Aim of the task: Pictures must not be copied, but every entry must be reproduced exactly.
####################
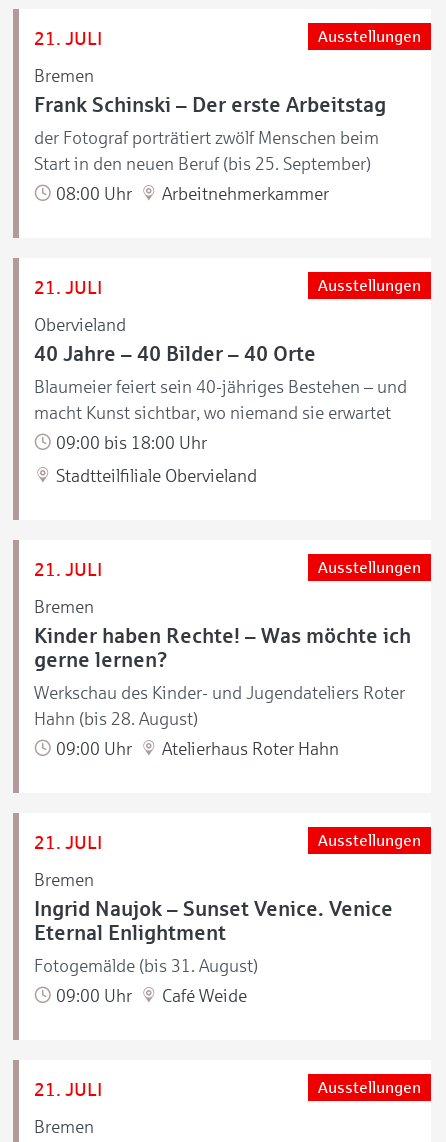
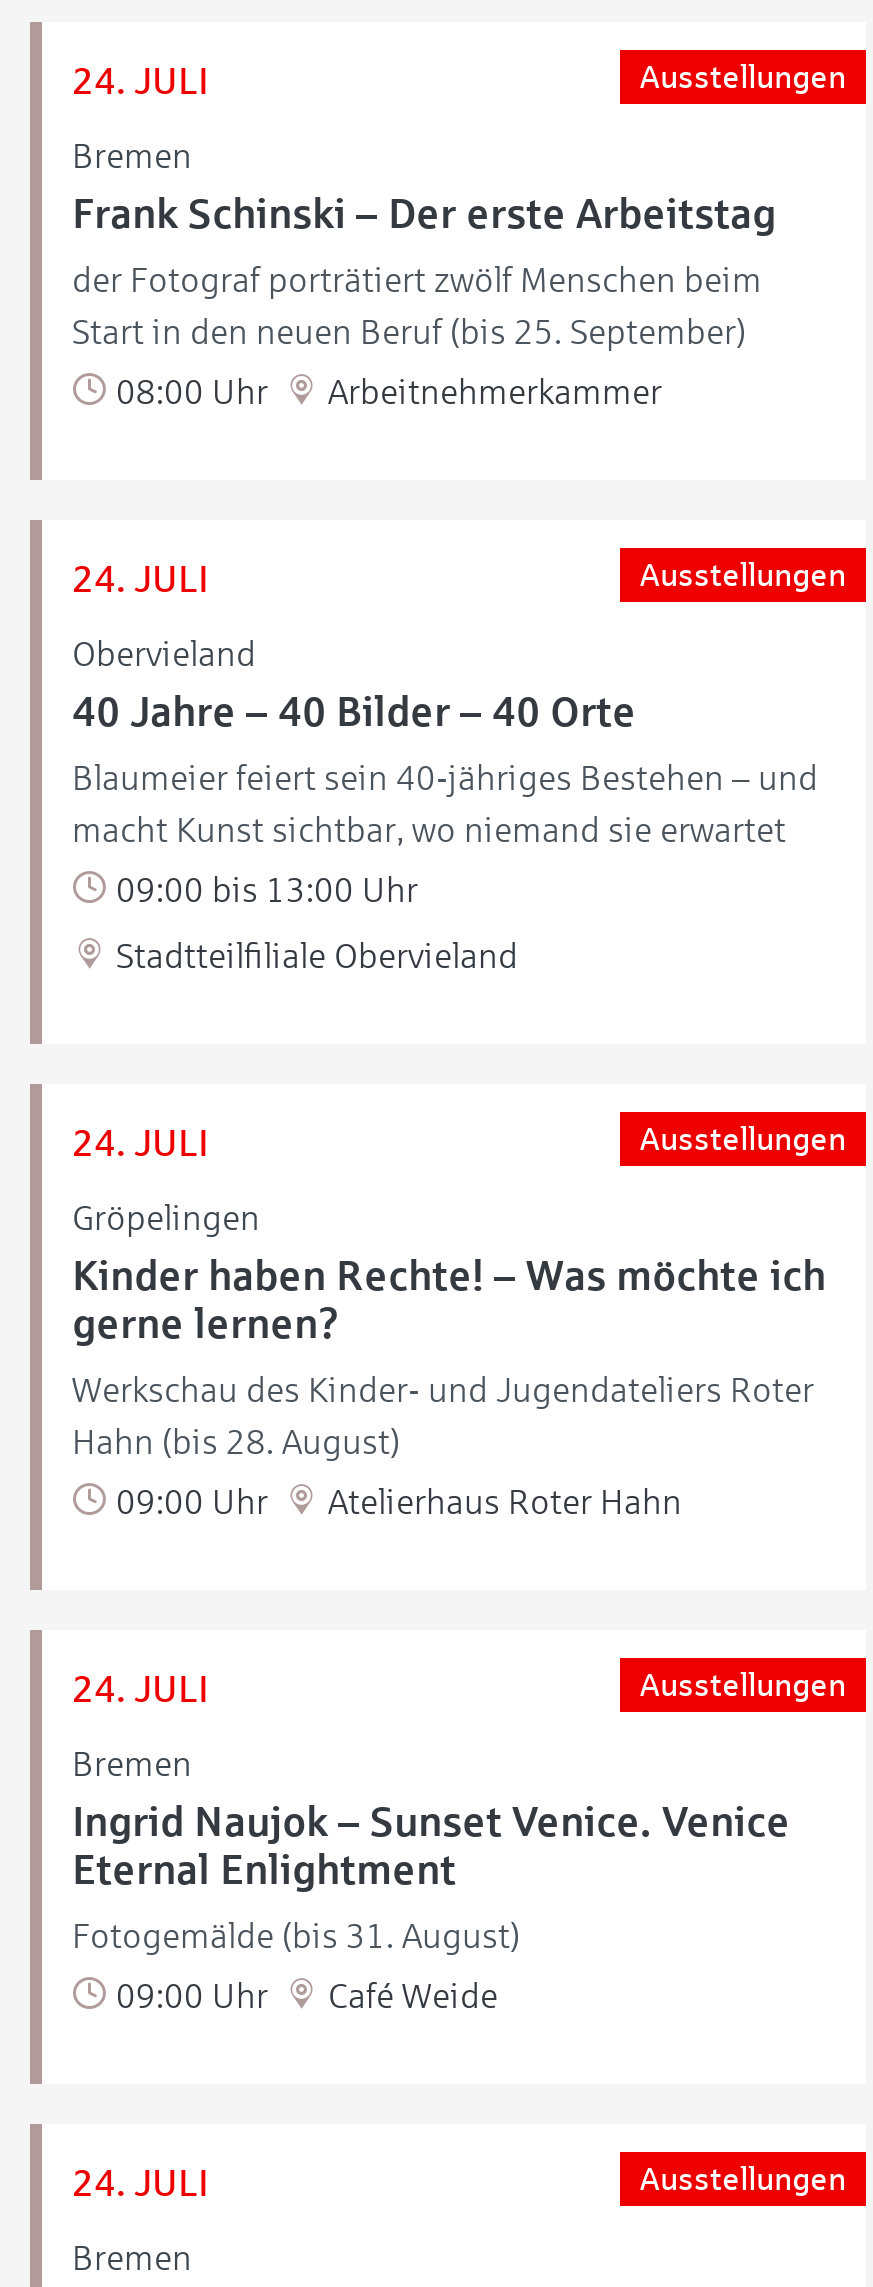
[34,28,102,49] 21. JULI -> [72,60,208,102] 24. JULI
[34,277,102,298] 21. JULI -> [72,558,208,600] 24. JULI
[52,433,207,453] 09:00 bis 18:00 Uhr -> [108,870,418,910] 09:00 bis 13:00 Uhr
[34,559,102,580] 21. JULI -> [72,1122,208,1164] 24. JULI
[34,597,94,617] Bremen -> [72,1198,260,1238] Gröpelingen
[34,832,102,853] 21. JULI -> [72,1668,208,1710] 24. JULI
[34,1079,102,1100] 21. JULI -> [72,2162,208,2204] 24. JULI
####################
Task answer:
[34,28,102,49] 21. JULI -> [72,60,208,102] 24. JULI
[34,277,102,298] 21. JULI -> [72,558,208,600] 24. JULI
[52,433,207,453] 09:00 bis 18:00 Uhr -> [108,870,418,910] 09:00 bis 13:00 Uhr
[34,559,102,580] 21. JULI -> [72,1122,208,1164] 24. JULI
[34,597,94,617] Bremen -> [72,1198,260,1238] Gröpelingen
[34,832,102,853] 21. JULI -> [72,1668,208,1710] 24. JULI
[34,1079,102,1100] 21. JULI -> [72,2162,208,2204] 24. JULI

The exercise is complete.